Like my colleague from Beauport—Limoilou, I have met with dairy producers in person. They are bright, proactive, in the know about the best production and marketing strategies. They care about and promote environmental preservation and animal welfare. They are experts on the subject.
I am very proud to be able to sing their praises here. However, what would make me really proud is if the concerns of aluminum workers and dairy farmers were recognized, listened to and taken into account in a fair way in the provisions of the agreement in question.
We are well aware that, even after the agreement is signed, provisions can be put in place to remedy the situation. The government is saying that there will be checks and balances to prevent an abundance of Chinese aluminum from being used in auto parts manufactured in North America. Why are these so-called checks and balances not included in the agreement? Perhaps that is something we could work on.
I am convinced that nothing that we are asking for is impossible if we have a real desire and the creativity needed to come up with clear solutions so that the same people, namely Quebeckers, are not always being penalized. What a great opportunity this could be to stop fuelling the cynicism toward government election promises.
The Bloc Québécois believes in free trade.
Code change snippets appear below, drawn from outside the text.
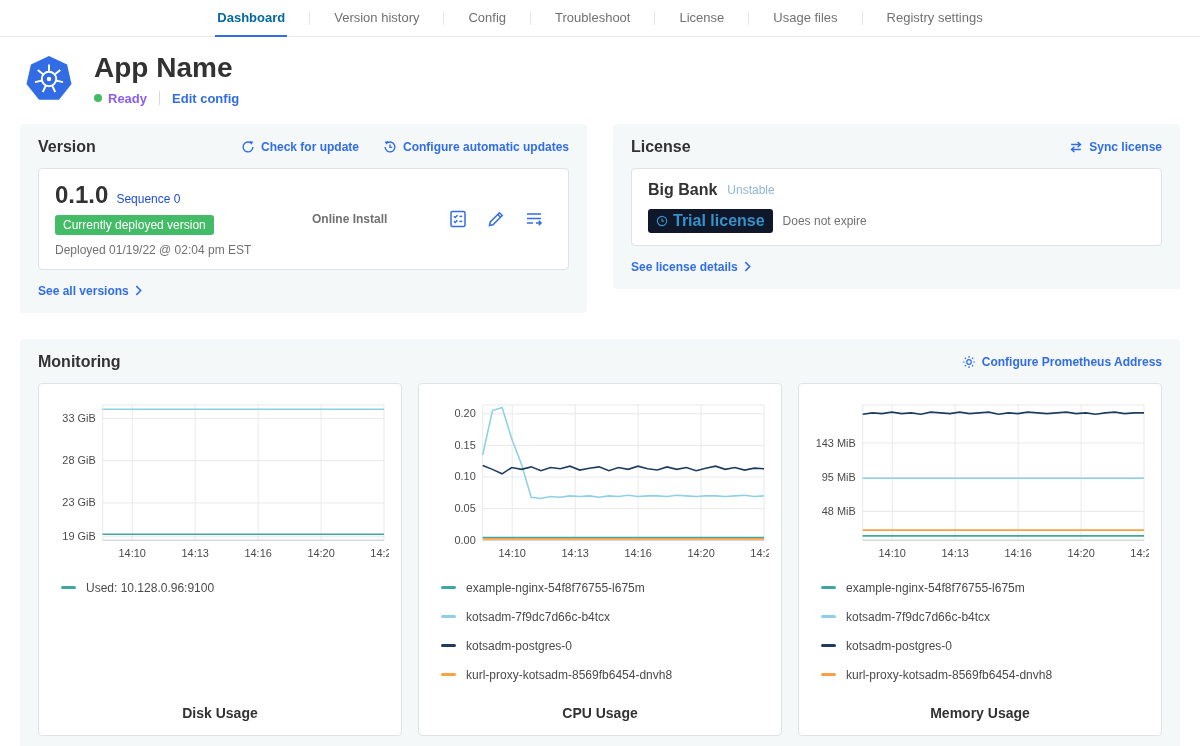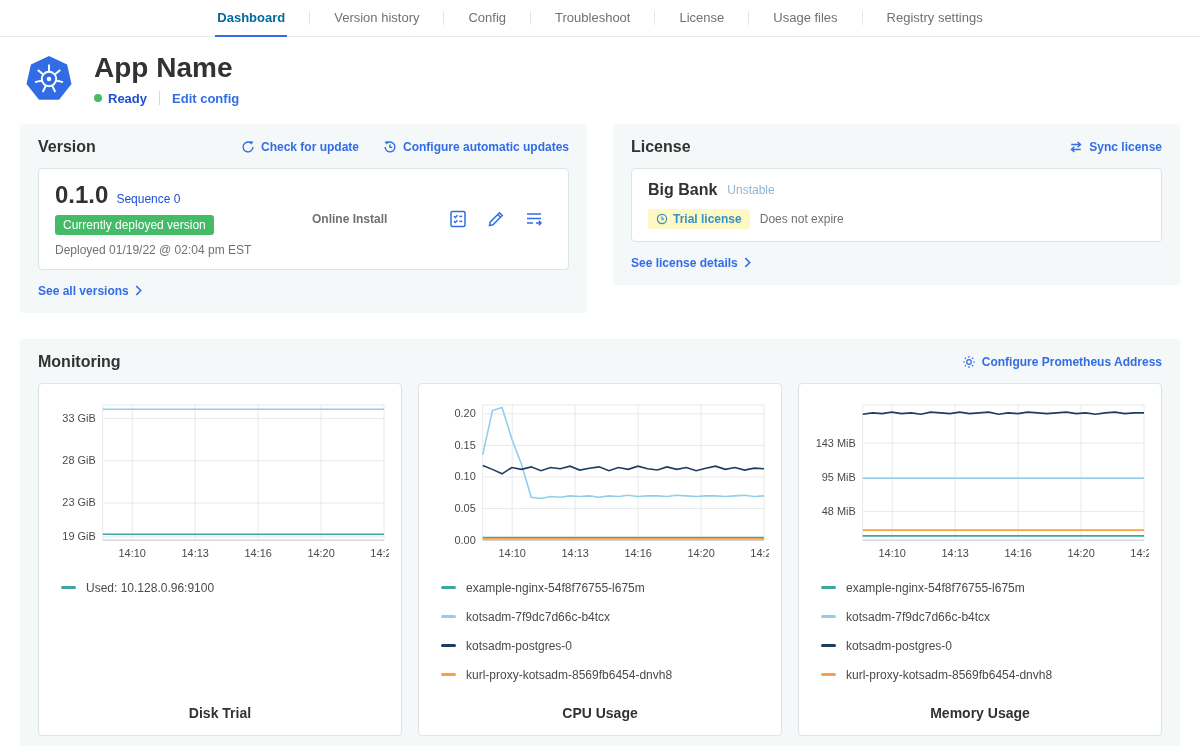--- a/index.html
+++ b/index.html
@@ -20,21 +20,21 @@
     border-bottom:2px solid transparent; margin-bottom:-1px; white-space:nowrap;
   }
   .tab.active { color:#0369a1; font-weight:bold; border-bottom-color:#326de6; }
   .tab-divider { width:1px; height:14px; background:#e4e7e9; align-self:center; }
 
   
   .app-header { display:flex; align-items:center; gap:20px; padding:16px 24px 8px; }
   .app-logo svg { display:block; }
   h1 { font-size:28px; font-weight:bold; line-height:1.1; }
   .app-sub { display:flex; align-items:center; margin-top:7px; }
-  .status { display:inline-flex; align-items:center; gap:6px; color:#1d4ed8; font-size:13px; font-weight:600; }
+  .status { display:inline-flex; align-items:center; gap:6px; color:#8b5cf6; font-size:13px; font-weight:600; }
   .dot { width:8px; height:8px; border-radius:50%; background:#44bb66; }
   .vdiv { width:1px; height:14px; background:#d7dadd; margin:0 12px; }
 
   .blue-link { color:#326de6; font-weight:bold; cursor:pointer; display:inline-flex; align-items:center; gap:6px; font-size:13px; }
   .blue-link.sm { font-size:12px; }
   .icn svg { display:block; }
 
   
   .cards-row { display:flex; gap:26px; padding:10px 20px 0; align-items:flex-start; }
   .card { background:#f4f8f9; border-radius:4px; }
@@ -57,22 +57,22 @@
   .v-mid { font-size:12px; font-weight:bold; color:#717171; }
   .v-icons { display:flex; gap:18px; padding-right:8px; color:#326de6; }
   .v-icons .icn { cursor:pointer; }
   .see-link { margin-top:14px; }
 
   .l-row1 { display:flex; align-items:center; }
   .l-name { font-size:16px; font-weight:bold; }
   .l-channel { font-size:12px; color:#8db6d6; margin-left:10px; font-weight:500; }
   .l-row2 { display:flex; align-items:center; margin-top:10px; }
   .trial-badge {
-    display:inline-flex; align-items:center; gap:5px; background:#fef9c3; color:#3791c9;
-    font-size:12px; font-weight:600; padding:3px 8px; border-radius:3px;
+    display:inline-flex; align-items:center; gap:5px; background:#0f172a; color:#3791c9;
+    font-size:16px; font-weight:600; padding:3px 8px; border-radius:3px;
   }
   .l-expire { font-size:12px; color:#717171; margin-left:10px; }
 
   
   .monitoring { margin:26px 20px 0; padding:14px 18px 16px; }
   .charts-row { display:flex; gap:16px; margin-top:12px; }
   .chart-box {
     flex:1; background:#fff; border:1px solid #dfe3e6; border-radius:4px;
     padding:12px 12px 14px; display:flex; flex-direction:column; min-height:336px;
   }
@@ -294,21 +294,21 @@
             <line x1="52" y1="145" x2="335" y2="145" stroke="#c2c6c9"></line>
             <polyline points="52.0,139.1 335.0,139.1" fill="none" stroke="#3fa7a1" stroke-width="1.6"></polyline>
             <polyline points="52.0,13.3 335.0,13.3" fill="none" stroke="#8fd0e8" stroke-width="1.6"></polyline>
           </svg></div>
       <div class="legend">
           <div class="legend-item">
             <span class="dash" style="background: rgb(63, 167, 161);"></span>
             <span class="legend-label">Used: 10.128.0.96:9100</span>
           </div>
         </div>
-      <div class="chart-title">Disk Trial</div>
+      <div class="chart-title">Disk Usage</div>
     </div>
     <div class="chart-box">
       <div class="chart-area"><svg viewBox="0 0 340 172" width="100%">
             <line x1="52" y1="9" x2="335" y2="9" stroke="#e7e9ea"></line>
             <line x1="52" y1="9" x2="52" y2="145" stroke="#e7e9ea"></line>
             <line x1="52" y1="145" x2="335" y2="145" stroke="#e7e9ea"></line>
             <text x="45" y="148.5" text-anchor="end">0.00</text>
             <line x1="52" y1="113.22429906542055" x2="335" y2="113.22429906542055" stroke="#e7e9ea"></line>
             <text x="45" y="116.72429906542055" text-anchor="end">0.05</text>
             <line x1="52" y1="81.4485981308411" x2="335" y2="81.4485981308411" stroke="#e7e9ea"></line>

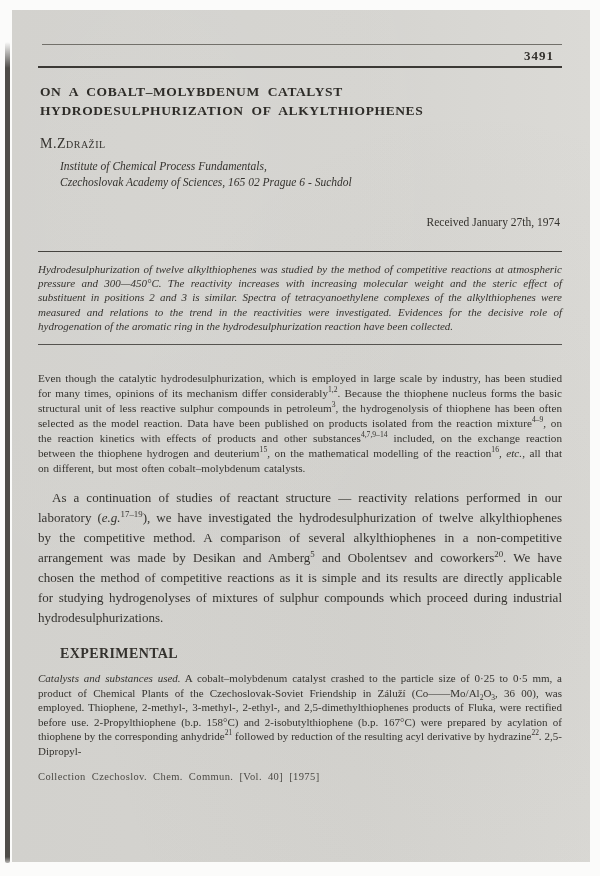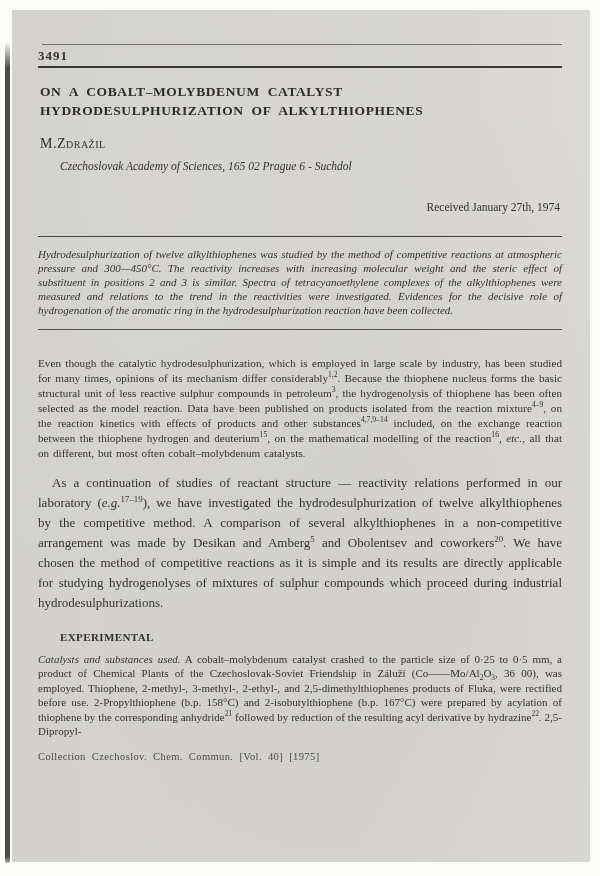--- a/index.html
+++ b/index.html
@@ -28,20 +28,21 @@
     left:12px;top:10px;right:10px;bottom:14px;
     background:
       radial-gradient(ellipse at 25% 20%, rgba(255,255,255,.05), rgba(255,255,255,0) 55%),
       radial-gradient(ellipse at 80% 70%, rgba(120,118,112,.06), rgba(120,118,112,0) 60%),
       linear-gradient(90deg, #d2d1cd 0%, var(--paper) 60%, #dbdad6 100%);
     padding:0 28px 0 26px;
   }
   .rule{border:0;margin:0;}
   .rule-top-thin{margin-top:34px;margin-left:4px;border-top:1px solid #72706a;}
   .page-number{
+    text-align:right;
     font-size:13px;font-weight:bold;
     letter-spacing:1px;
     padding:3px 8px 2px 0;
   }
   .rule-top-thick{border-top:2px solid #3b3935;}
   .title{
     margin:14px 0 0 2px;
     font-size:13.5px;font-weight:bold;
     line-height:19px;
     letter-spacing:.6px;word-spacing:4px;
@@ -82,21 +83,21 @@
   }
   .para2{
     margin-top:12px;
     font-size:13px;line-height:20px;
     text-align:justify;
     text-indent:14px;
     word-spacing:1.5px;
   }
   .section-heading{
     margin:18px 0 0 22px;
-    font-size:11px;font-weight:bold;
+    font-size:14px;font-weight:bold;
     letter-spacing:.4px;
   }
   .experimental{
     margin-top:9px;
     font-size:11px;line-height:14.6px;
     text-align:justify;
   }
   .footer{
     margin-top:12px;
     font-size:10.5px;
@@ -120,20 +121,21 @@
   <hr class="rule rule-top-thick">
 
   <h1 class="title">
     <span>ON A COBALT–MOLYBDENUM CATALYST</span>
     <span>HYDRODESULPHURIZATION OF ALKYLTHIOPHENES</span>
   </h1>
 
   <div class="author">M.Zdražil</div>
 
   <div class="affiliation">
+    <span>Institute of Chemical Process Fundamentals,</span>
     <span>Czechoslovak Academy of Sciences, 165 02 Prague 6 - Suchdol</span>
   </div>
 
   <div class="received">Received January 27th, 1974</div>
 
   <hr class="rule rule-abstract-top">
 
   <p class="abstract">Hydrodesulphurization of twelve alkylthiophenes was studied by the method of competitive reactions at atmospheric pressure and 300—450°C. The reactivity increases with increasing molecular weight and the steric effect of substituent in positions 2 and 3 is similar. Spectra of tetracyanoethylene complexes of the alkylthiophenes were measured and relations to the trend in the reactivities were investigated. Evidences for the decisive role of hydrogenation of the aromatic ring in the hydrodesulphurization reaction have been collected.</p>
 
   <hr class="rule rule-abstract-bottom">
That position has not changed even though the government is trying hard to lead members to believe the opposite. What does need to change is the bargaining chips used in these agreements.
How are we supposed to believe that all of the measures that have been put in place are for the good of the agreement?
The government is not going to persuade a nation like Quebec to quietly sit back and let it do what it wants to the aluminum and agricultural industries just because it included some provisions protecting Canadian culture.
It is not too late for the government to put its best foot forward. The government has the power to turn the situation around. It is up to the government to show its goodwill and to prove that, this time, it really is listening to Quebec.